▶ _DATA RECORDS_:
§

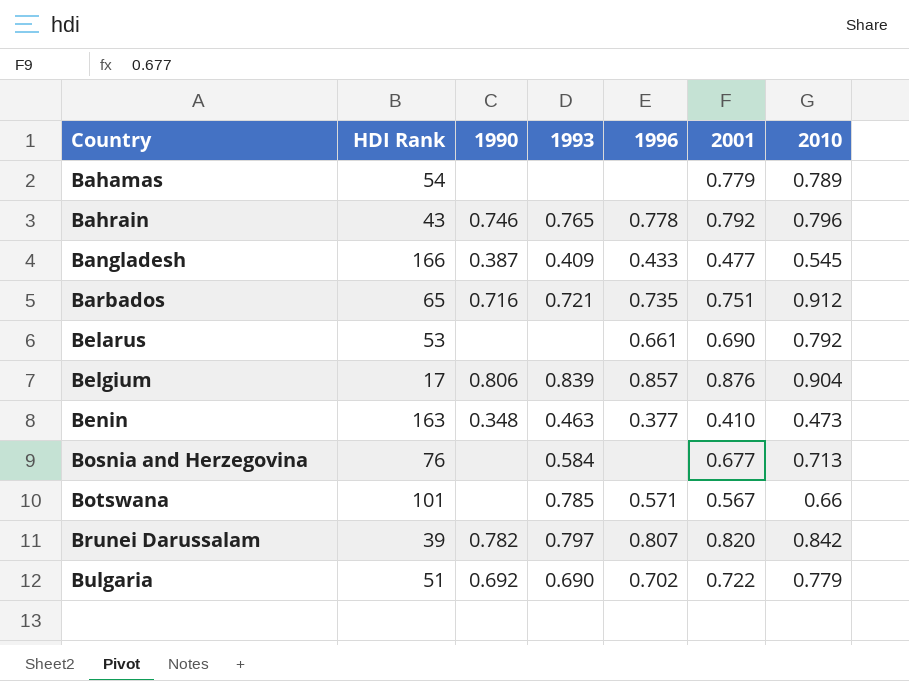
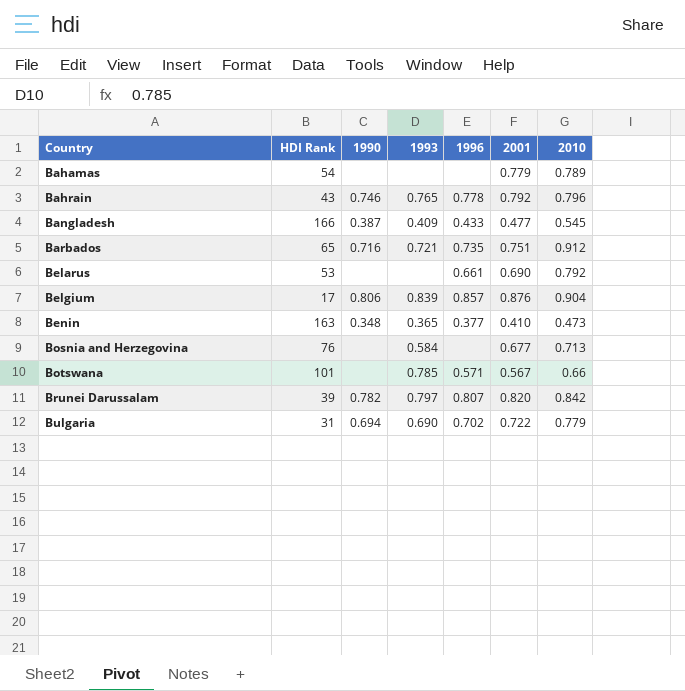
Benin | 1993: 0.463 -> 0.365
Bulgaria | HDI Rank: 51 -> 31
Bulgaria | 1990: 0.692 -> 0.694

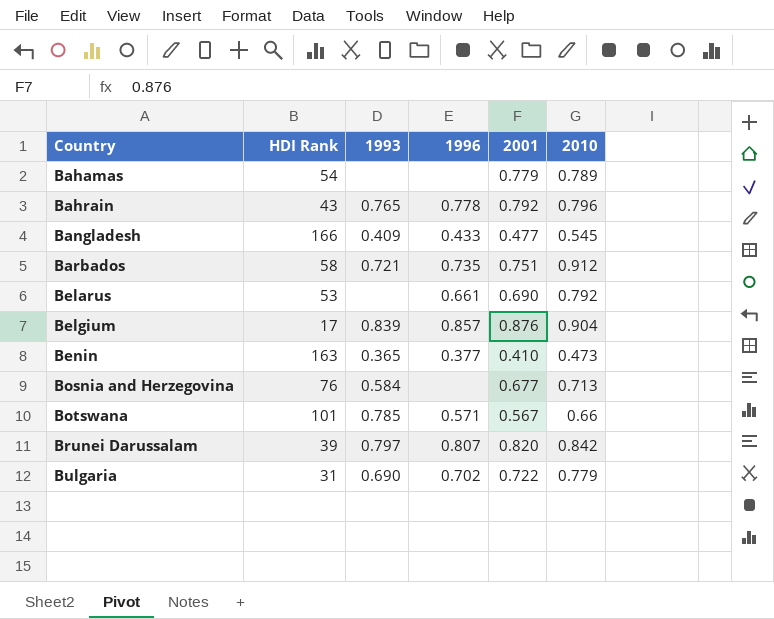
column 1990 | position: 3 -> none
Barbados | HDI Rank: 65 -> 58

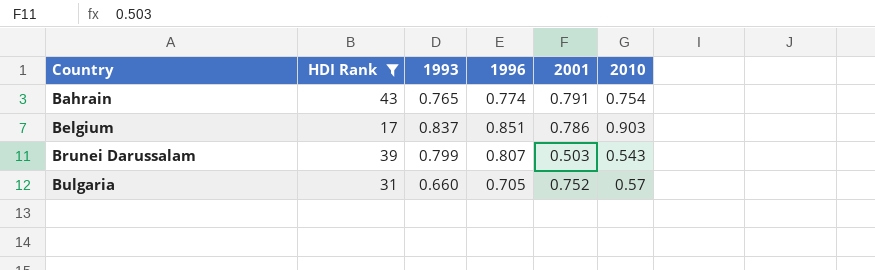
filter: none -> HDI Rank <= 43
Bahrain | 1996: 0.778 -> 0.774
Bahrain | 2001: 0.792 -> 0.791
Bahrain | 2010: 0.796 -> 0.754
Belgium | 1993: 0.839 -> 0.837
Belgium | 1996: 0.857 -> 0.851
Belgium | 2001: 0.876 -> 0.786
Belgium | 2010: 0.904 -> 0.903
Brunei Darussalam | 1993: 0.797 -> 0.799
Brunei Darussalam | 2001: 0.820 -> 0.503
Brunei Darussalam | 2010: 0.842 -> 0.543
Bulgaria | 1993: 0.690 -> 0.660
Bulgaria | 1996: 0.702 -> 0.705
Bulgaria | 2001: 0.722 -> 0.752
Bulgaria | 2010: 0.779 -> 0.57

§

▶ _PROBLEM REQUIREMENTS_: A verbatim copy of the data, free of pictures, is the expected answer.

▶ _WRITTEN RESPONSE_:
Benin | 1993: 0.463 -> 0.365
Bulgaria | HDI Rank: 51 -> 31
Bulgaria | 1990: 0.692 -> 0.694

column 1990 | position: 3 -> none
Barbados | HDI Rank: 65 -> 58

filter: none -> HDI Rank <= 43
Bahrain | 1996: 0.778 -> 0.774
Bahrain | 2001: 0.792 -> 0.791
Bahrain | 2010: 0.796 -> 0.754
Belgium | 1993: 0.839 -> 0.837
Belgium | 1996: 0.857 -> 0.851
Belgium | 2001: 0.876 -> 0.786
Belgium | 2010: 0.904 -> 0.903
Brunei Darussalam | 1993: 0.797 -> 0.799
Brunei Darussalam | 2001: 0.820 -> 0.503
Brunei Darussalam | 2010: 0.842 -> 0.543
Bulgaria | 1993: 0.690 -> 0.660
Bulgaria | 1996: 0.702 -> 0.705
Bulgaria | 2001: 0.722 -> 0.752
Bulgaria | 2010: 0.779 -> 0.57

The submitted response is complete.